The Battle for Marawi took a heavy toll on infrastructure and private property in the city quarter where the battle was concentrated. At one point, over 200,000 of the civilian population evacuated to neighboring cities and towns such as Iligan, Cagayan de Oro, and Lanao Norte coastal towns at the start of hostilities.[224] In April 2018, the government allowed some residents to visit their dwelling places for limited periods of time due to danger of unexploded ordnance still littering the battlefield (at the height of the fighting, government warplanes had to drop tons of bombs on rebel positions but many of them failed to detonate.[citation needed])

By May 2018, around 70 percent of Marawi's residents had returned home.[225] According to the Philippines' Department of Social Welfare and Development, 64,364 displaced families have returned to the city as of July 2018.[226] As of March 2019, around 70,000 people were still displaced.[227]

Human rights concernsEdit

An Amnesty International report released on November 16, 2017 blamed the militants and government forces of widespread abuses, some of which amount to war crimes. It was based on interviews with 48 survivors and witnesses, as well as local leaders, journalists and activists. It accused pro-ISIL fighters of extrajudicial killings and hostage-taking while accusing soldiers of mistreating people in custody. It also stated that government shelling caused widespread destruction in Marawi, civilians were trapped in crossfire and all parties engaged in looting.[228]

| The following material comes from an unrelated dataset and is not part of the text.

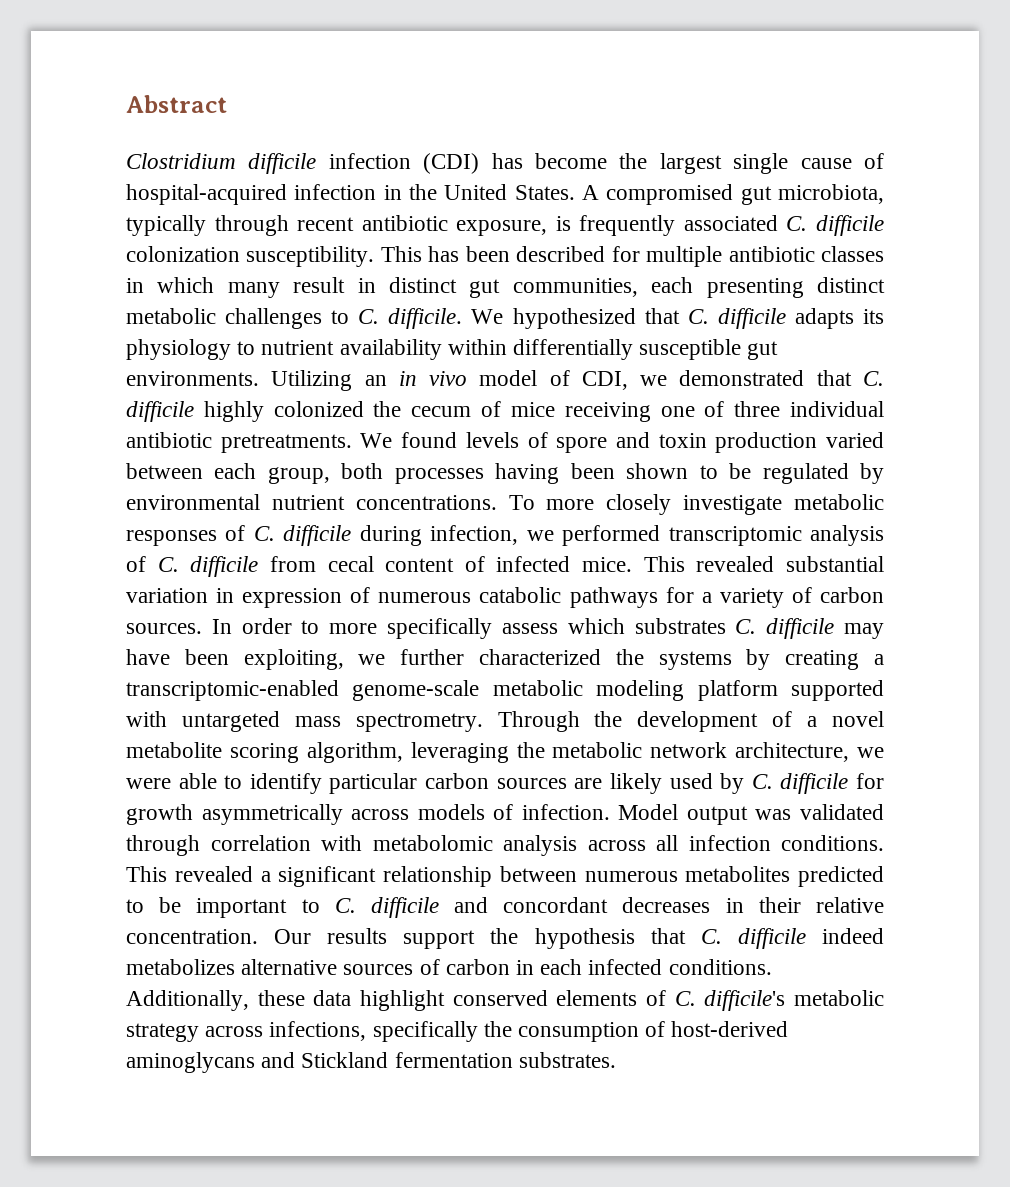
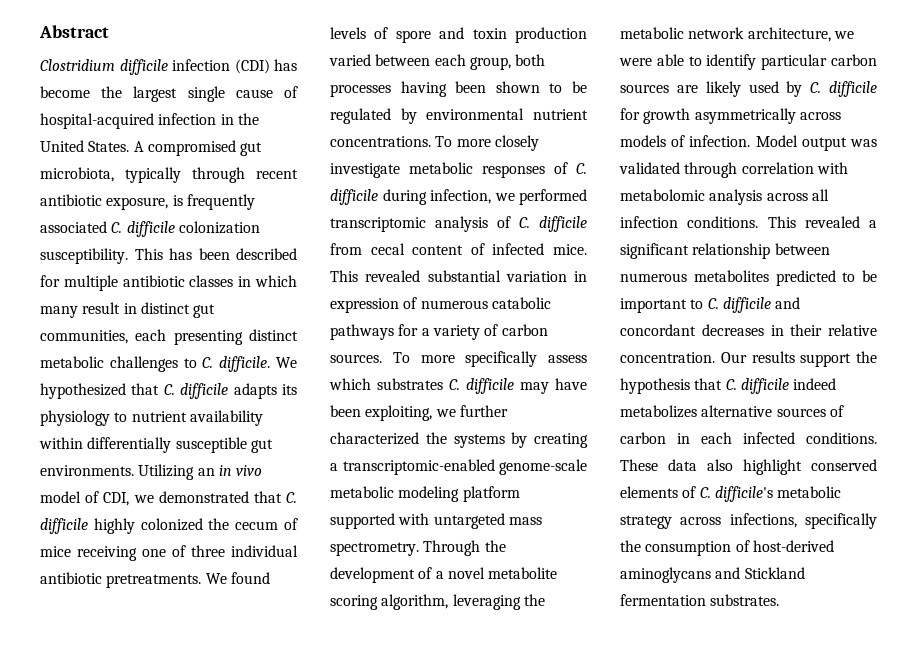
- In order to more specifically assess which substrates C. difficile may have been exploiting, we further characterized the systems by creating a transcriptomic-enabled genome-scale metabolic modeling platform supported with untargeted mass spectrometry.
+ To more specifically assess which substrates C. difficile may have been exploiting, we further characterized the systems by creating a transcriptomic-enabled genome-scale metabolic modeling platform supported with untargeted mass spectrometry.
- Additionally, these data highlight conserved elements of C. difficile's metabolic strategy across infections, specifically the consumption of host-derived aminoglycans and Stickland fermentation substrates.
+ These data also highlight conserved elements of C. difficile's metabolic strategy across infections, specifically the consumption of host-derived aminoglycans and Stickland fermentation substrates.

Per the report, the pro-ISIL fighters targeted and brutally killed Christians or anyone who couldn't recite Shahada (profession of Muslim faith). Victims of pro-ISIL fighters were either held hostage or killed. Amnesty International documented at least 25 extrajudicial killings at their hands. Hostages were tortured and abused, made to forage for food, collected and buried cadavers, dug foxholes for fighters, made IEDs, were forced to fight the Army or used as sex slaves. Those attempting to escape were shot or beheaded, Amnesty International said.[228]

Meanwhile, Amnesty International also reported that several survivors accused that they were shot at, beaten and tortured by Philippine Marines to make them confess of being an ISIL member, with one survivor stating he was doused with a hot liquid. Witnesses also said that 10 hostages were killed in air strikes by pro-government forces. It questioned whether civilian deaths and "large-scale destruction" in government air and ground attacks were "militarily necessary and proportional to the threat posed" by the fighters. It also questioned whether the operations met the requirements under international humanitarian law based on the fact that the military carried out bombings even after it declared only a few militants remained alive.[228]

AFP reiterated in November 2018 its commitment to protecting human rights in response to the report by Amnesty International. AFP spokesman Maj. Gen. Restituto Padilla said soldiers accused of abuses will be investigated and those found guilty will be disciplined. He gave filing of looting charges against an army officer and five soldiers as an example of the commitment. In response to claims of "disproportionate air and ground attacks" by AFP, he asked the public to take into consideration the difficulties faced by it.[229]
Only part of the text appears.